I work at a relatively small private company, and we spend pretty much all of our time churning out features as customers request them. I'm wondering if it makes sense to also spend some time digging into data to better understand user behavior. I'm trying to find ways to add value to the company besides just feature work.
That sounds like a great idea. One way to do is start small and go with a mindset to find you can tie back to realized impact. Once you do that, build on it more and more, show what/how you did, invite other people to come and contribute and go from there. Overall, it is a no-brainer; only caution balance time you put on it, don't spend too much time and don't do any feature work - it comes down to balancing short-term and long-term things.
You can also ask questions around why already you folks are not doing it or what your managers thinks of it etc.
Working at Course Hero and now Taro, it's really easy to feel the constant pressure of feature requests at a small company, but it's important to take some time here and there to think as well and try to understand the product at scale. Once you get past a few hundred users, it gets really difficult to gauge how good your product is with purely manual means, so I'm sure having some analytics would make sense in your scenario - There are very few software companies that shouldn't seriously invest into data analysis at all.

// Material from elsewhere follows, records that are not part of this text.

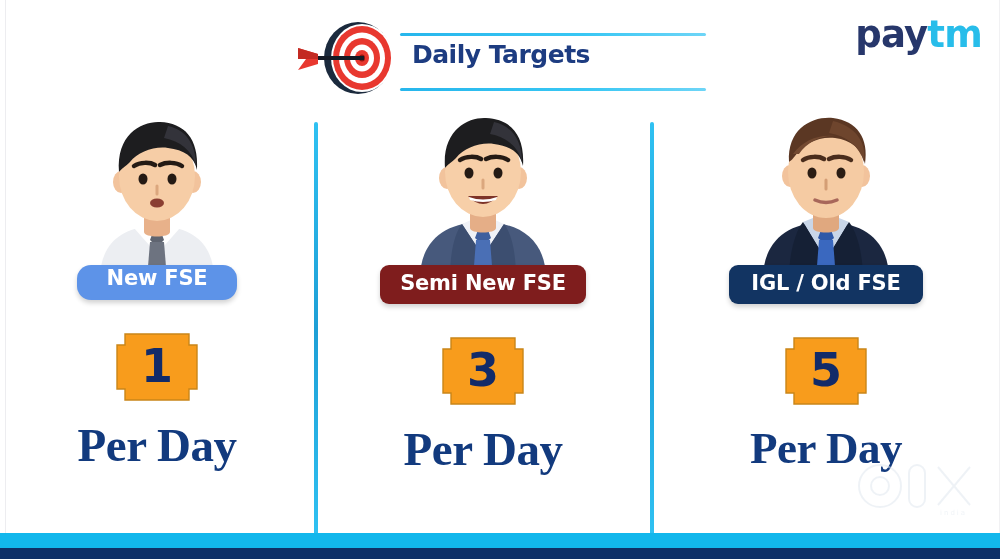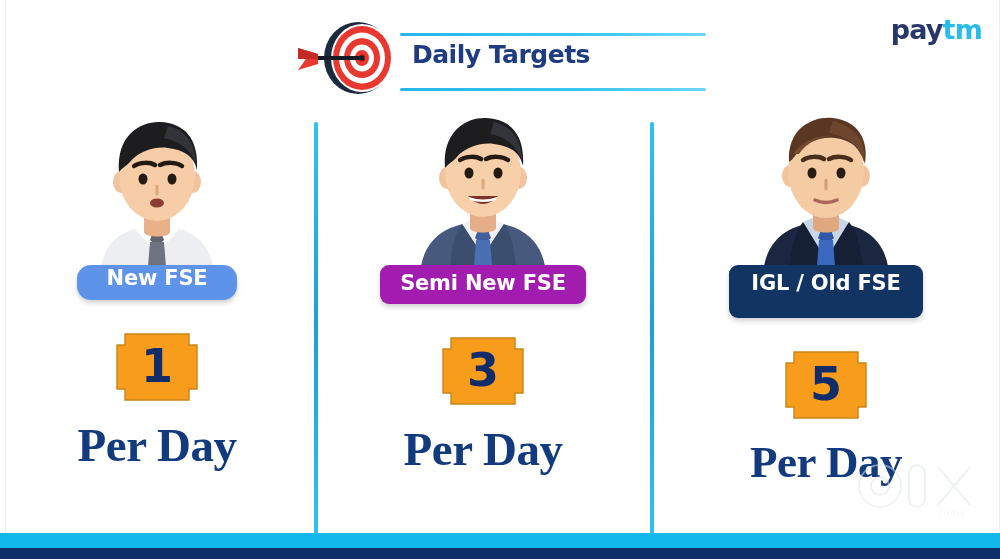"paytm" .brand-logo { font-size: 27px -> 37px }
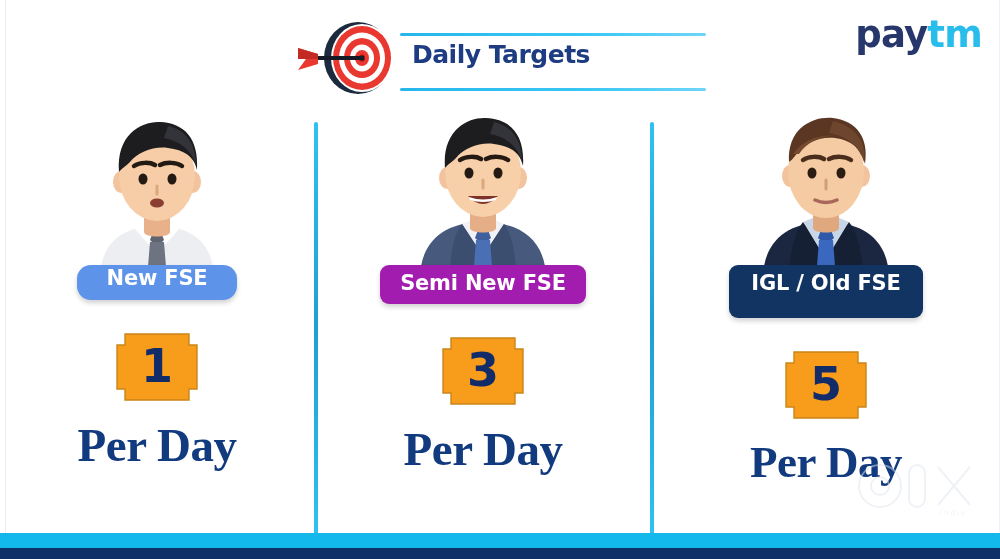"Semi New FSE" .role-badge.b2 { background: #a21caf -> #7f1d1d }
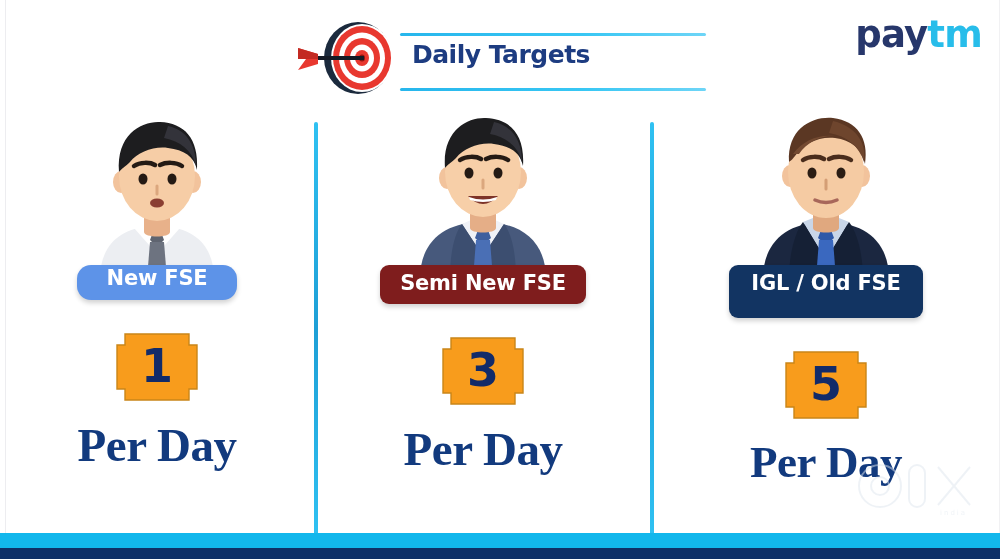"IGL / Old FSE" .role-badge.b3 { padding: 8px 22px 24px -> 8px 22px 10px }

For more tactical advice on how to do this, I highly recommend this other Q&A on how to become an analytics lead.
For almost every company, it absolutely makes sense to spend time on analytics. I also like that you ask this question, since what you don't want to be is a "commodity coder" where you simply output some code according to a spec.
You instead want a job with more creativity and critical thinking. In order to enable that, you need to have broader context of what is important, beyond just the code. Data analysis gives you that!